The first thing to do is to create two folders inside your ebook folder. Name them

  • META–INF
  • OEBPS

You must use capital letters. OEBPS, by the way, stands for Open EBook Publication Structure.

Place your HTML chapter files, and the cover image if you have one, inside the OEBPS folder.

Mimetype

The mimetype document occupies just one line. Open your text editor and write this:

application/epub+zip

That is it. Do not add any spaces, or a line break; if you do, the ebook will not work. Save the document as mimetype without an extension, and place it at the same level as the two folders.

Container.xml

Open a new document in your text editor and write this:

<?xml version="1.0"?>

<container version="1.0" xmlns="urn:oasis:names:tc:opendocument:xmlns:container">

<rootfiles>

<rootfile full-path="OEBPS/content.opf" media-type="application/oebps-package+xml" />

</rootfiles>

</container>

As with the chapter pages, the best way to avoid mistakes is by copying and pasting this code rather than typing it.

Save the document as container.xml and place it inside the META–INF folder.
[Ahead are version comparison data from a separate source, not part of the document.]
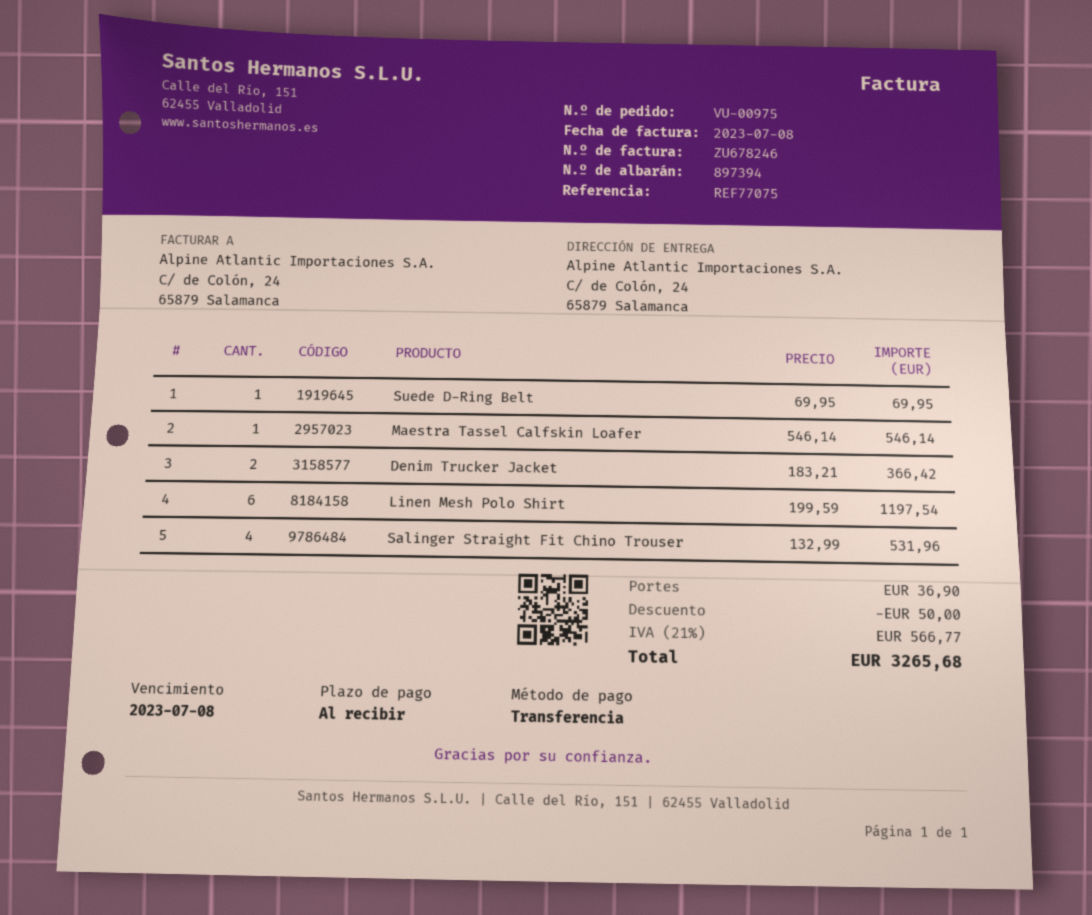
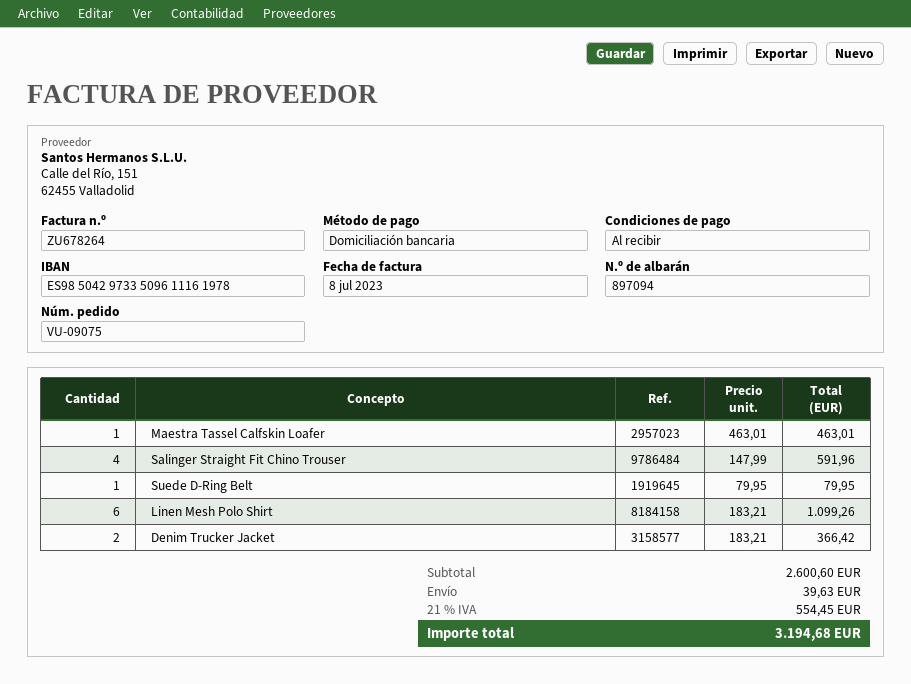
order number: VU-00975 -> VU-09075
delivery note number: 897394 -> 897094
invoice number: ZU678246 -> ZU678264
payment method: bank transfer -> direct debit
Suede D-Ring Belt: 1 x 69.95 = 69.95 -> 1 x 79.95 = 79.95
Maestra Tassel Calfskin Loafer: 1 x 546.14 = 546.14 -> 1 x 463.01 = 463.01
Linen Mesh Polo Shirt: 6 x 199.59 = 1197.54 -> 6 x 183.21 = 1099.26
Salinger Straight Fit Chino Trouser: 4 x 132.99 = 531.96 -> 4 x 147.99 = 591.96
discount: 50.00 -> none
shipping: 36.90 -> 39.63
tax: 21% = 566.77 -> 21% = 554.45
total: 3265.68 -> 3194.68

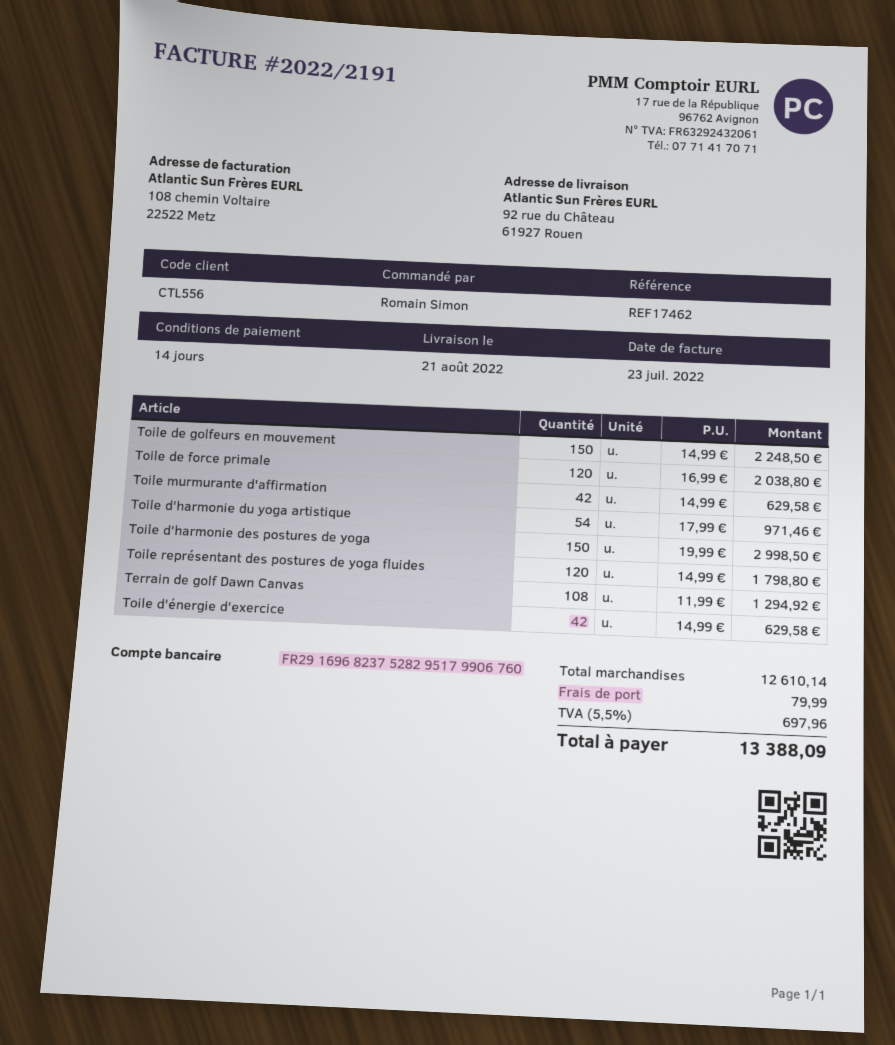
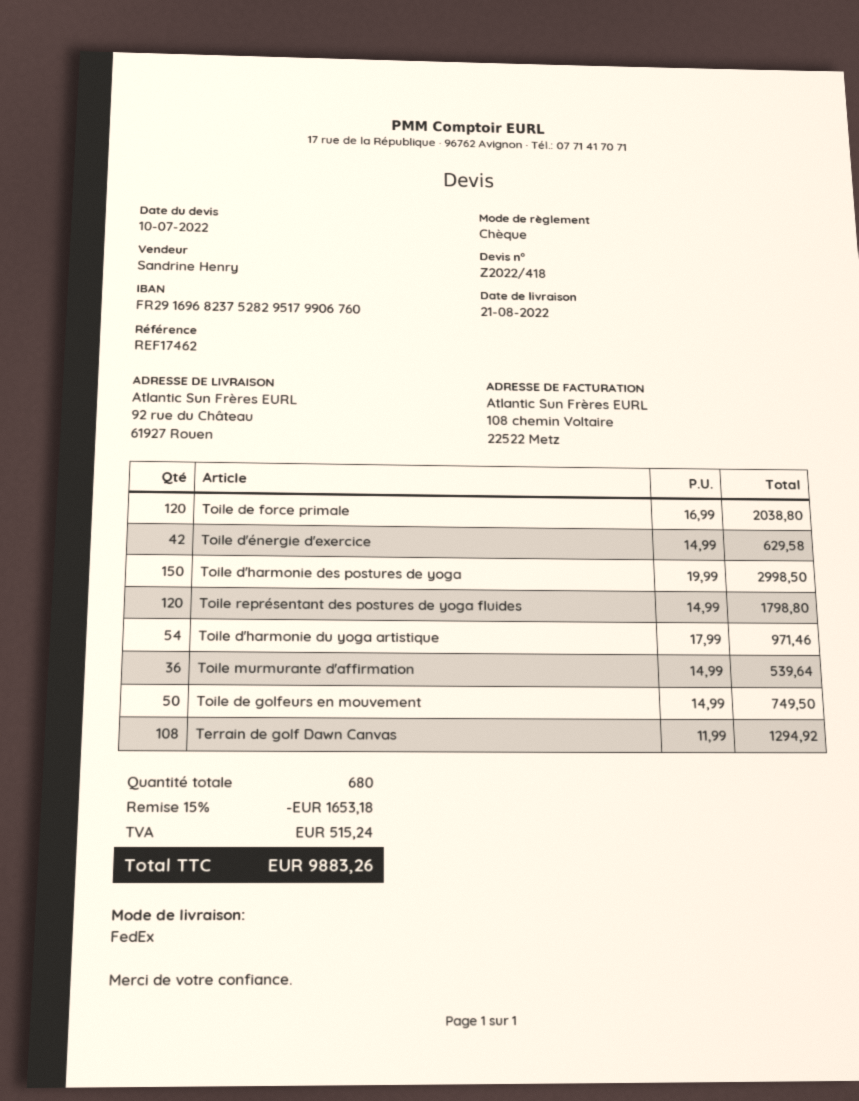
Toile de golfeurs en mouvement: 150 x 14.99 = 2248.50 -> 50 x 14.99 = 749.50
Toile murmurante d'affirmation: 42 x 14.99 = 629.58 -> 36 x 14.99 = 539.64
discount: none -> 15% = 1653.18
shipping: 79.99 -> none
tax: 697.96 -> 515.24
total: 13388.09 -> 9883.26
The container.xml file, like the mimetype file, is identical in every EPUB ebook.

Toc.ncx

The two remaining files, toc.ncx and content.opf, are a little more complex.

Open a new document in your text editor, and write this:

<?xml version="1.0" encoding="utf-8"?>

<!DOCTYPE ncx PUBLIC "-//NISO//DTD ncx 2005-1//EN" "http://www.daisy.org/z3986/2005/ncx-2005-1.dtd">

<ncx xmlns="http://www.daisy.org/z3986/2005/ncx/" version="2005-1">

    <head>

        <meta name="dtb:uid" content="" />

        <meta name="dtb:depth" content="1" />

        <meta name="dtb:totalPageCount" content="0" />

        <meta name="dtb:maxPageNumber" content="0" />

    </head>

    <docTitle>

        <text></text>

    </docTitle>

    <docAuthor>

        <text></text>

    </docAuthor>

</ncx>

Save the document as toc.ncx and place it inside the OEBPS folder.

Ebook Details

There are three areas that you must fill in with details of your ebook:

  • Between name="dtb:uid" content=" and " /> in the second line, write a unique identifier for your ebook. This can be an ISBN number, if you have one, or the book’s web address, if you are using a website to promote the ebook, or you can make up something. Whatever you write here will be used again in the content.opf file and may be displayed by some ebook–reading software.
  • After <docTitle> and between the <text> and </text> tags, write the title of the ebook. This will be displayed by the ebook–readng software.
  • After <docAuthor> and between the <text> and </text> tags, write the author’s name. This too will be displayed by the ebook–reading software.

navMap

There is more to add. Between </docAuthor> and </ncx>, add:

<navMap>

</navMap>

Between these two lines, it is necessary to list each file that makes up the readable part of the ebook, and to specify the order in which those files should be displayed, using this formula:

<navPoint id="navpoint-1" playOrder="1">

    <navLabel>

        <text></text>

    </navLabel>

    <content src="" />

</navPoint>

Make one copy of this block of code for each HTML file that makes up your ebook, and do four things with each block of code:

  • In the first line, ensure that the playOrder numbers represent the order in which the particular file should appear in the ebook. The sequence must start with the number 1.
  • Also in the first line, give each block of code a different id, or identifier. The identifier has no effect on how the ebook works, and can be anything you like as long as it does not begin with a numeral, but it is essential that each block of code has a unique identifier. In this example, I have given the first navpoint the identifier id="navpoint-1", but you could instead refer to the file in question; for example, the chapter01.html file could be given the identifier id="ch01", to reflect the identifier that it is given in the content.opf file, to be discussed below.
  • Between the <text> and </text> tags, write the name of the chapter. What you write here will normally be visible in the table of contents generated by the ebook–reading software. In the example that follows, I am going to use ‘Chapter One’, ‘Chapter Two’, and so on, but you may want to be more imaginative.
  • Find the line containing <content src="" />. Between <content src=" and " />, write the name of the relevant HTML file.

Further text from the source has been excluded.